** Opening GIVEN DATA block **

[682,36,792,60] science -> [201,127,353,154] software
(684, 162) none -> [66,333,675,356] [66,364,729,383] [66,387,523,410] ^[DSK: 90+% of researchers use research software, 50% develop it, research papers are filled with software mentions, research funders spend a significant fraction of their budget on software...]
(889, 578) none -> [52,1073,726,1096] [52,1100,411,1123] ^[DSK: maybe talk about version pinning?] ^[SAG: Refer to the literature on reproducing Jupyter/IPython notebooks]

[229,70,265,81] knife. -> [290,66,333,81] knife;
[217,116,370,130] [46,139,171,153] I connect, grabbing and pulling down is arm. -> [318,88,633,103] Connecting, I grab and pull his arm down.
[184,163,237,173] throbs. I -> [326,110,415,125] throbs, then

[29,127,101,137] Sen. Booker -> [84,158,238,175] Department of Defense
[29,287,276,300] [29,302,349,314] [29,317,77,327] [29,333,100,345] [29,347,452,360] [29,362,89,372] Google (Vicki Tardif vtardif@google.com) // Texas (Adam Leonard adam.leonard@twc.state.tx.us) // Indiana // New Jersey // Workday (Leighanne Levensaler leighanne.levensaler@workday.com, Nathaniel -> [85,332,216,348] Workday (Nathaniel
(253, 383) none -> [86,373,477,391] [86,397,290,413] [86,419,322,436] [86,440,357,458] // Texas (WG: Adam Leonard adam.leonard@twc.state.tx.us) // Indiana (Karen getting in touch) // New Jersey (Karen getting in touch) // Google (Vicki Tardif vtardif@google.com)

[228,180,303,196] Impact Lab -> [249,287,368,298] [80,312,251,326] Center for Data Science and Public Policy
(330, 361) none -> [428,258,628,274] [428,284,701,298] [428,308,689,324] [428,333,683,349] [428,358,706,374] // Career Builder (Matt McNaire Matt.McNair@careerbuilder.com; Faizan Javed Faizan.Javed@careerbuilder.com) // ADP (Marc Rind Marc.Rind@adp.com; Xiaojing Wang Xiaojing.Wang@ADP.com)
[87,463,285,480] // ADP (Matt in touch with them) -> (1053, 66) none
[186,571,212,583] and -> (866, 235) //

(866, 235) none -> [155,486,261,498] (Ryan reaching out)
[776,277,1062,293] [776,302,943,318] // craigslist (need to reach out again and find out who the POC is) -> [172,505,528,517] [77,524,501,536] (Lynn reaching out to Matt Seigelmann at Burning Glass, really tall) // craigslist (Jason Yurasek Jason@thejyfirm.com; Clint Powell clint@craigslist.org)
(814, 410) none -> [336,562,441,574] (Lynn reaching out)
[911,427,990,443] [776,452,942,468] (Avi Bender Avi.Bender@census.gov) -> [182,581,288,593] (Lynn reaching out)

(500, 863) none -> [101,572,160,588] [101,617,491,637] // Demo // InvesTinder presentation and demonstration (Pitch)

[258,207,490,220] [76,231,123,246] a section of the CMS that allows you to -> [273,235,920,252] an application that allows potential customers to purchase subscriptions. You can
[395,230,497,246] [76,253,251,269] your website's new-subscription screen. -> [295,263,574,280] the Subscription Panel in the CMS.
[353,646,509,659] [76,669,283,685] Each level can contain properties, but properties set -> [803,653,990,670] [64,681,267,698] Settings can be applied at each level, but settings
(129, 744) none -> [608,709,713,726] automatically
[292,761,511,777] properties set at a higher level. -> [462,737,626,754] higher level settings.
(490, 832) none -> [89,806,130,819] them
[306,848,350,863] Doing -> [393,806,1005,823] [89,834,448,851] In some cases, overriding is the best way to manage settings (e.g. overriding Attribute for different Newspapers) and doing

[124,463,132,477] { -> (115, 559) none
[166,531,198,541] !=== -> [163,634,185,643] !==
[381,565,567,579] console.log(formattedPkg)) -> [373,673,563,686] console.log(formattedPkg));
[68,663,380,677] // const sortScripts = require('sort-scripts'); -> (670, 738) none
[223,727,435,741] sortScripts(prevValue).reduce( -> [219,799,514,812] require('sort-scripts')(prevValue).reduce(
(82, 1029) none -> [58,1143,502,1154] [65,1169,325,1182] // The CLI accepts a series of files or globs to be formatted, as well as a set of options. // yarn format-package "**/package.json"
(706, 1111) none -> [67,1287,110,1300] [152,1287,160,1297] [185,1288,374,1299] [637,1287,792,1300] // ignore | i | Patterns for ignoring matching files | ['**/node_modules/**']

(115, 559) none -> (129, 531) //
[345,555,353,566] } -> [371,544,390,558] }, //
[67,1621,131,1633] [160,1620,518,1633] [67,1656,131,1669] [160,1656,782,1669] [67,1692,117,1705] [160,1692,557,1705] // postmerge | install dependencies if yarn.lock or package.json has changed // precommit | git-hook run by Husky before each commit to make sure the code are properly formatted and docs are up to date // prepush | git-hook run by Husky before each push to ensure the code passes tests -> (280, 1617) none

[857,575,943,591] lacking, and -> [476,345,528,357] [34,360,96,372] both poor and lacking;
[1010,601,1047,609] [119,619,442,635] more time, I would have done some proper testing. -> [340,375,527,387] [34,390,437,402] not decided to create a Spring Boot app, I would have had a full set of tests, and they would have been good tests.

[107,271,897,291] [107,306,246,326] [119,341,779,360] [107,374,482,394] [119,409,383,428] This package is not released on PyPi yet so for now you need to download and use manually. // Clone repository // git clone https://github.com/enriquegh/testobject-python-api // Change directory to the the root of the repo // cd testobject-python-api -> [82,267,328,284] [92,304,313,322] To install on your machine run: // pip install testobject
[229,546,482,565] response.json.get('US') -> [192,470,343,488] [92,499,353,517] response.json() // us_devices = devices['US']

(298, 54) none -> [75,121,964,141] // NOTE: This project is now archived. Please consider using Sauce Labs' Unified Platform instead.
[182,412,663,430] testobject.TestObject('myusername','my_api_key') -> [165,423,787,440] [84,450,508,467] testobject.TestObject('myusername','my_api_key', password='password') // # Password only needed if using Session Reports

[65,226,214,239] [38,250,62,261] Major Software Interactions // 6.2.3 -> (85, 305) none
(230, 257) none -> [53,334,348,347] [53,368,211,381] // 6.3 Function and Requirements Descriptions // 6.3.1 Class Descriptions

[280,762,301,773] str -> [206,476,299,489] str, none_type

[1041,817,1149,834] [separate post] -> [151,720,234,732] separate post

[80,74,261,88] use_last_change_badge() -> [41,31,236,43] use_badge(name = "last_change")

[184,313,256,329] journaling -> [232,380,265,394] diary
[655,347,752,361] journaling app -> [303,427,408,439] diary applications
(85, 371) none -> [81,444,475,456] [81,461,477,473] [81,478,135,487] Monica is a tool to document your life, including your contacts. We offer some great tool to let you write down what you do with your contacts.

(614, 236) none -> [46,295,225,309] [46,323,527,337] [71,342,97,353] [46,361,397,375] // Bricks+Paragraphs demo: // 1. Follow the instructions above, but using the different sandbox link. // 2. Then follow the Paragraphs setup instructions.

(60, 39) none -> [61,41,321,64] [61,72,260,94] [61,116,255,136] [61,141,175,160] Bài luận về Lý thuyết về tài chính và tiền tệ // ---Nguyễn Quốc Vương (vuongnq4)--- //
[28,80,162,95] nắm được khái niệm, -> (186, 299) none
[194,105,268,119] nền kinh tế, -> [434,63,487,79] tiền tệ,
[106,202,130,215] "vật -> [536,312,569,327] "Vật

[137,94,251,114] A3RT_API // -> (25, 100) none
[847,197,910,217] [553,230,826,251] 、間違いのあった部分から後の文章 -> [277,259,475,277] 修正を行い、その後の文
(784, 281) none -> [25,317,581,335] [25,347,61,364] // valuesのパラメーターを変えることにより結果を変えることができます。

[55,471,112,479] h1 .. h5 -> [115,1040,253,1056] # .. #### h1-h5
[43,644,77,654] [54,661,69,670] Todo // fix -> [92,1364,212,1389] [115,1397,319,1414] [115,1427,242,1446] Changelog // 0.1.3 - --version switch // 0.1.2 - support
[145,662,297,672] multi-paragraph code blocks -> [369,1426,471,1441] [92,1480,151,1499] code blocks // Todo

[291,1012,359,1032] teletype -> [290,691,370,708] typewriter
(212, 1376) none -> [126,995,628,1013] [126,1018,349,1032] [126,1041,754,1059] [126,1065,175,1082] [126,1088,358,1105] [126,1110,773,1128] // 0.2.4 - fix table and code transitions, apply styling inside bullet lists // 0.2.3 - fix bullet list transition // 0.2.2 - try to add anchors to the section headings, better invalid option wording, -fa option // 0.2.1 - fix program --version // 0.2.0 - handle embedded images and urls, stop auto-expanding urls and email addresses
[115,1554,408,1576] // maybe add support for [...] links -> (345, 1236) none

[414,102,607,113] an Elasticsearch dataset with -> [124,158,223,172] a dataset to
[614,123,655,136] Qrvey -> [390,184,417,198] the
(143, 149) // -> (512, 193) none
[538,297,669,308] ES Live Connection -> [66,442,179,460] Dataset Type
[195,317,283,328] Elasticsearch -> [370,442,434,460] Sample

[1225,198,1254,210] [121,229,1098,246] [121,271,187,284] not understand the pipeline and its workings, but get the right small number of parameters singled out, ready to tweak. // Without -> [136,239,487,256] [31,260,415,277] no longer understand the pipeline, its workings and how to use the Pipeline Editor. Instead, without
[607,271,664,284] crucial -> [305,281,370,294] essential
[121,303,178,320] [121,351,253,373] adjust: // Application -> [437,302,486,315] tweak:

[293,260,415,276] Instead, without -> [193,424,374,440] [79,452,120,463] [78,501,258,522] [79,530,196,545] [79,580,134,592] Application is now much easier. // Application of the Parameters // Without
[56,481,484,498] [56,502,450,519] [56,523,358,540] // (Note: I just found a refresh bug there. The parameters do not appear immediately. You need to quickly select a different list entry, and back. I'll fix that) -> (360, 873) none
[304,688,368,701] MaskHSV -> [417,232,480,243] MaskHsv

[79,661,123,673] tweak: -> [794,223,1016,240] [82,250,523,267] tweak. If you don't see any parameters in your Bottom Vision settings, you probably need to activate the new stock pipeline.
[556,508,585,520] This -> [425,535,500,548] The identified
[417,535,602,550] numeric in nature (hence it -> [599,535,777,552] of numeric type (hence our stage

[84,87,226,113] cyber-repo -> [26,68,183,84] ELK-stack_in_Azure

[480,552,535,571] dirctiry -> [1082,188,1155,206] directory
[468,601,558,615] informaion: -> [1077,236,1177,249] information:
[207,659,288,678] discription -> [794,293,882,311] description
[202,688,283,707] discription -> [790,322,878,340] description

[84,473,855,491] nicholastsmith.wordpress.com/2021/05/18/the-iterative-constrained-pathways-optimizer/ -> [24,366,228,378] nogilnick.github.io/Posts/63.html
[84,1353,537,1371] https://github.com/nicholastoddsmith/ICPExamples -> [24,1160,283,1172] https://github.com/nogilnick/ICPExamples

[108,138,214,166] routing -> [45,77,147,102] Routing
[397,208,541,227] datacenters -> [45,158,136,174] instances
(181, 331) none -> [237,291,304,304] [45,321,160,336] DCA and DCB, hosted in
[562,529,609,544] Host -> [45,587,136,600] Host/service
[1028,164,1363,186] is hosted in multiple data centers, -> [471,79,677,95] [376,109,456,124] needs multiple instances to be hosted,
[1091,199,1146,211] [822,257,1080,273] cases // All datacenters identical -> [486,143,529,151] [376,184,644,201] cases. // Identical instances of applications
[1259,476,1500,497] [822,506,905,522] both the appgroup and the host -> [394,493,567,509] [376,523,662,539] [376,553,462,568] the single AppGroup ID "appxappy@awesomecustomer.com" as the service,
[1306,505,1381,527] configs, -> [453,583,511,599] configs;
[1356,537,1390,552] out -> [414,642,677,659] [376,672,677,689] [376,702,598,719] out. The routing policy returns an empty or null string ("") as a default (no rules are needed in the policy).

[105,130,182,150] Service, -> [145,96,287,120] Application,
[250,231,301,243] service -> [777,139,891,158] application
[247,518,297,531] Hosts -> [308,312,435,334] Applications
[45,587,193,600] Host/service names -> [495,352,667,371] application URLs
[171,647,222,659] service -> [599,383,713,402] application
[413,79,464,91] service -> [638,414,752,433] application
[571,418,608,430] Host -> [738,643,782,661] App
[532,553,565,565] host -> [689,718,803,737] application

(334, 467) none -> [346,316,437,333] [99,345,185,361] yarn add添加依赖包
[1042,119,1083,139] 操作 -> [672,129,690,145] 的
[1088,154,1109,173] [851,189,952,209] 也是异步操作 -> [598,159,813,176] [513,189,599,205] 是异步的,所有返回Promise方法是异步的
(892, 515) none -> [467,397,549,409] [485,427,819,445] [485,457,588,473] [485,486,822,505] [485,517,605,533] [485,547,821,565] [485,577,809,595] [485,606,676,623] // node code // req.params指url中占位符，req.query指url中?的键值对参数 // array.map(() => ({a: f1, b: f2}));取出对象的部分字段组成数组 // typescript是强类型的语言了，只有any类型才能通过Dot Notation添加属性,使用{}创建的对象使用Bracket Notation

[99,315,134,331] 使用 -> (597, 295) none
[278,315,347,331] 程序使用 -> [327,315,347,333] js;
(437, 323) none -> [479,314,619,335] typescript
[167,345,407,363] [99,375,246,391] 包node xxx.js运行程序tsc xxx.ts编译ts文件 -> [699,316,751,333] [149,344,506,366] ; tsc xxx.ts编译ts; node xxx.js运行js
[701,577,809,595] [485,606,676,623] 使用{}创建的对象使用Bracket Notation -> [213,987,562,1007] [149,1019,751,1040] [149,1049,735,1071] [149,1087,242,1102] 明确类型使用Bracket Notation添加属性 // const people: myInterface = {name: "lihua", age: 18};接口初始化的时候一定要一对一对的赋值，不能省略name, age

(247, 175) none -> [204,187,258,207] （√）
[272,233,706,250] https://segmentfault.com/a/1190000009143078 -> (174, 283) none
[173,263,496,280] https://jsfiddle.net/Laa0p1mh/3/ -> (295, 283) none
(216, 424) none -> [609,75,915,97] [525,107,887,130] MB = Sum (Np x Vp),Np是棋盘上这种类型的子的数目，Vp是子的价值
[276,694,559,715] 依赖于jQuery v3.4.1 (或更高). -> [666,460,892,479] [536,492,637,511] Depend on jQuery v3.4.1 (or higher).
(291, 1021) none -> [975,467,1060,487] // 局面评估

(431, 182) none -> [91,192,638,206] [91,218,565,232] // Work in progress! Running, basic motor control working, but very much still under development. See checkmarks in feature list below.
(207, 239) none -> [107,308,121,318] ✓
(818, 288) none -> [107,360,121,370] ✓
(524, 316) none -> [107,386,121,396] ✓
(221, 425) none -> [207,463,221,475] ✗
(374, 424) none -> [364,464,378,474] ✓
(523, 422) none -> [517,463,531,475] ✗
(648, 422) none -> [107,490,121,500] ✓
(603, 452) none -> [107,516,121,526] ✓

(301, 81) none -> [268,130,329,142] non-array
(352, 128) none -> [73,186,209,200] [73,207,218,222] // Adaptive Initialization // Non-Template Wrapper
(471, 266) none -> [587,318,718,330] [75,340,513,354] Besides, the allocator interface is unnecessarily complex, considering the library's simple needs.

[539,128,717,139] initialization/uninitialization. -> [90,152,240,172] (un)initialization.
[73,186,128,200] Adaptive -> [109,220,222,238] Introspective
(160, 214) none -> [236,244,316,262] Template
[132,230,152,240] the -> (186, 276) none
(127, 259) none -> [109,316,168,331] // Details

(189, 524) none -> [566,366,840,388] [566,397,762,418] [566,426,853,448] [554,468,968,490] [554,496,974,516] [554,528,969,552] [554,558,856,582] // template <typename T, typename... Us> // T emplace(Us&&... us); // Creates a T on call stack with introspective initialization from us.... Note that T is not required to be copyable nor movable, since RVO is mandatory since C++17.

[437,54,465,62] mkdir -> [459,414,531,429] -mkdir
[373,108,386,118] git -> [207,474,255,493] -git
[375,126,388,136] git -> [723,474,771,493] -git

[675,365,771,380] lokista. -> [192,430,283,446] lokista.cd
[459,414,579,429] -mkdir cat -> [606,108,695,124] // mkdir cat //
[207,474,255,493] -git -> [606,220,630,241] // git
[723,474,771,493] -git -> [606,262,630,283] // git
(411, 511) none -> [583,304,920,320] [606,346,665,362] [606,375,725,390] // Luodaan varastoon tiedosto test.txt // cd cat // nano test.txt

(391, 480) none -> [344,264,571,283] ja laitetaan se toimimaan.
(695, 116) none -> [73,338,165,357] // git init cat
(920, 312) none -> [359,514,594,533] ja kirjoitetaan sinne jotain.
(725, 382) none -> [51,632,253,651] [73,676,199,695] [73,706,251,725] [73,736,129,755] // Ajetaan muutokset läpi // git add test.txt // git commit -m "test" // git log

** Closing GIVEN DATA block **

◆ EXERCISE DESCRIPTION: The records above should be printed exactly, please, from the first line through the line containing "[87,463,285,480] // ADP", with both ends kept and nothing past it.

◆ ANSWER SECTION:
[682,36,792,60] science -> [201,127,353,154] software
(684, 162) none -> [66,333,675,356] [66,364,729,383] [66,387,523,410] ^[DSK: 90+% of researchers use research software, 50% develop it, research papers are filled with software mentions, research funders spend a significant fraction of their budget on software...]
(889, 578) none -> [52,1073,726,1096] [52,1100,411,1123] ^[DSK: maybe talk about version pinning?] ^[SAG: Refer to the literature on reproducing Jupyter/IPython notebooks]

[229,70,265,81] knife. -> [290,66,333,81] knife;
[217,116,370,130] [46,139,171,153] I connect, grabbing and pulling down is arm. -> [318,88,633,103] Connecting, I grab and pull his arm down.
[184,163,237,173] throbs. I -> [326,110,415,125] throbs, then

[29,127,101,137] Sen. Booker -> [84,158,238,175] Department of Defense
[29,287,276,300] [29,302,349,314] [29,317,77,327] [29,333,100,345] [29,347,452,360] [29,362,89,372] Google (Vicki Tardif vtardif@google.com) // Texas (Adam Leonard adam.leonard@twc.state.tx.us) // Indiana // New Jersey // Workday (Leighanne Levensaler leighanne.levensaler@workday.com, Nathaniel -> [85,332,216,348] Workday (Nathaniel
(253, 383) none -> [86,373,477,391] [86,397,290,413] [86,419,322,436] [86,440,357,458] // Texas (WG: Adam Leonard adam.leonard@twc.state.tx.us) // Indiana (Karen getting in touch) // New Jersey (Karen getting in touch) // Google (Vicki Tardif vtardif@google.com)

[228,180,303,196] Impact Lab -> [249,287,368,298] [80,312,251,326] Center for Data Science and Public Policy
(330, 361) none -> [428,258,628,274] [428,284,701,298] [428,308,689,324] [428,333,683,349] [428,358,706,374] // Career Builder (Matt McNaire Matt.McNair@careerbuilder.com; Faizan Javed Faizan.Javed@careerbuilder.com) // ADP (Marc Rind Marc.Rind@adp.com; Xiaojing Wang Xiaojing.Wang@ADP.com)
[87,463,285,480] // ADP (Matt in touch with them) -> (1053, 66) none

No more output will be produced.